• **AIM OF THE EXERCISE**
Transcribe all the lines below exactly. Omit the pictures.

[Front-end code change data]
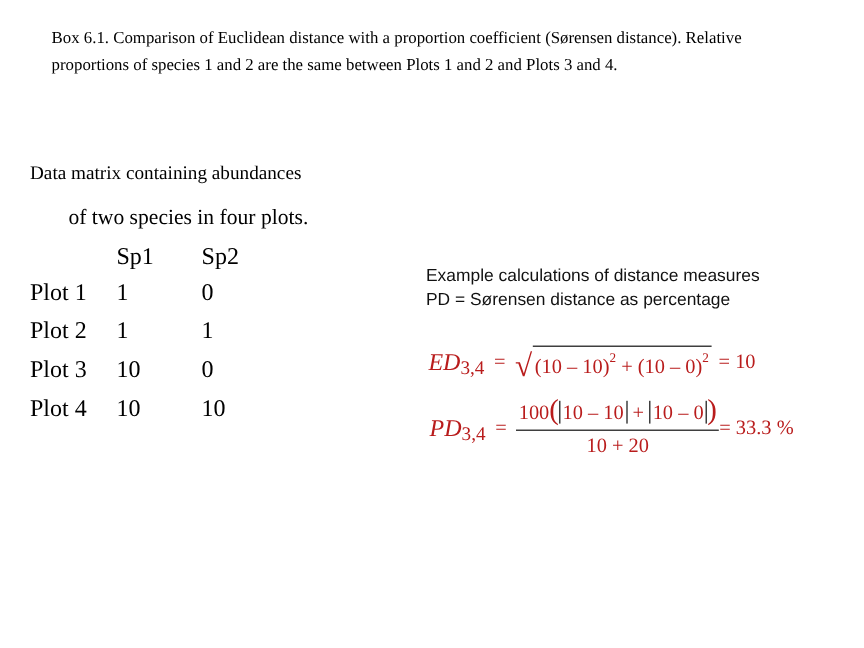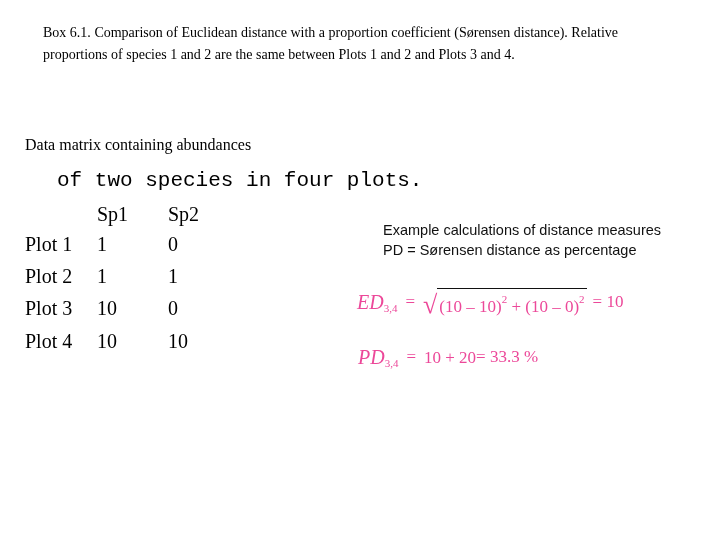"of two species in four" .matrix-subtitle { font-family: Liberation Mono, monospace -> none; font-size: 21px -> 18px }
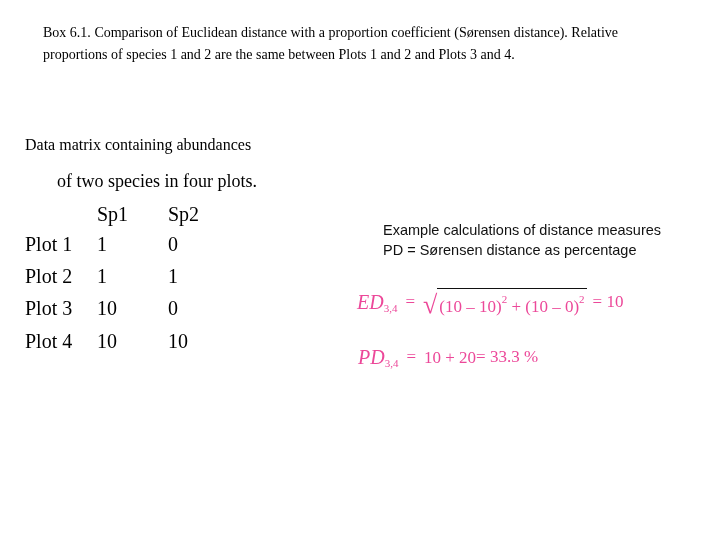"Example calculations of distance" .example-text { margin-left: 28px -> none }
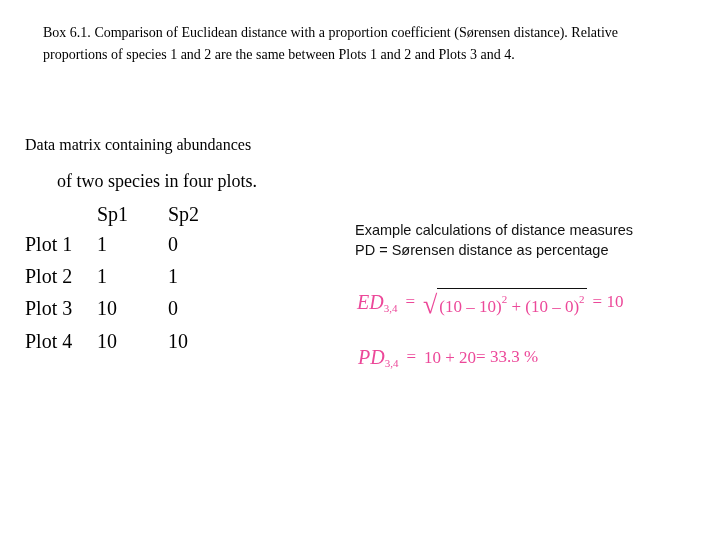"ED" .formula { color: #ec4899 -> #b91c1c }
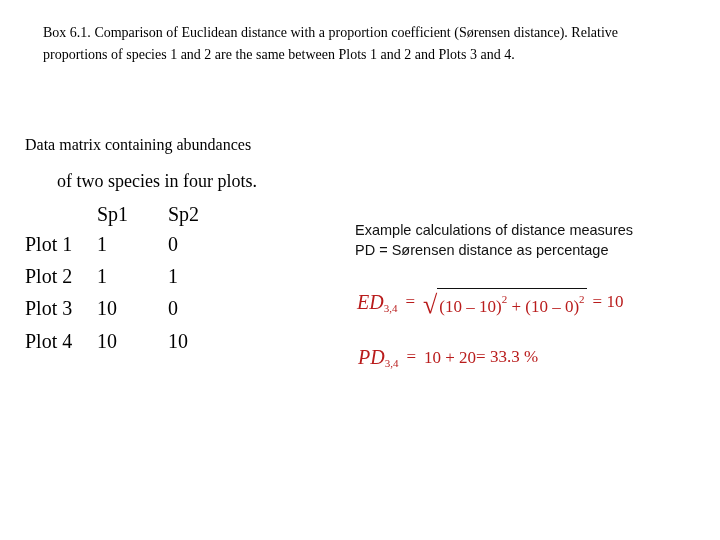"3,4" .sub { font-size: 11px -> 16px }
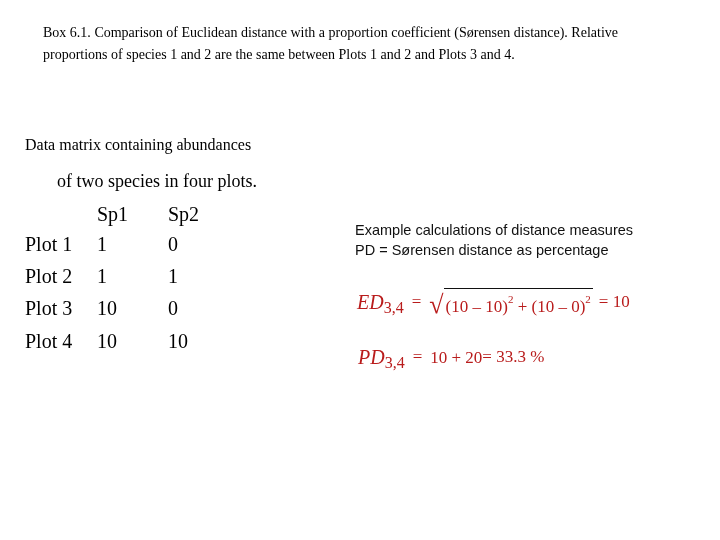"100( 10 – 10 +" span.numerator { html: none -> <span><span>100</span><span>(</span><span>10 – 10</span><span> + </span><span>10 – 0</span><span>)</span></span> }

• **ANSWER TO THE PROBLEM**
"of two species in four" .matrix-subtitle { font-family: Liberation Mono, monospace -> none; font-size: 21px -> 18px }
"Example calculations of distance" .example-text { margin-left: 28px -> none }
"ED" .formula { color: #ec4899 -> #b91c1c }
"3,4" .sub { font-size: 11px -> 16px }
"100( 10 – 10 +" span.numerator { html: none -> <span><span>100</span><span>(</span><span>10 – 10</span><span> + </span><span>10 – 0</span><span>)</span></span> }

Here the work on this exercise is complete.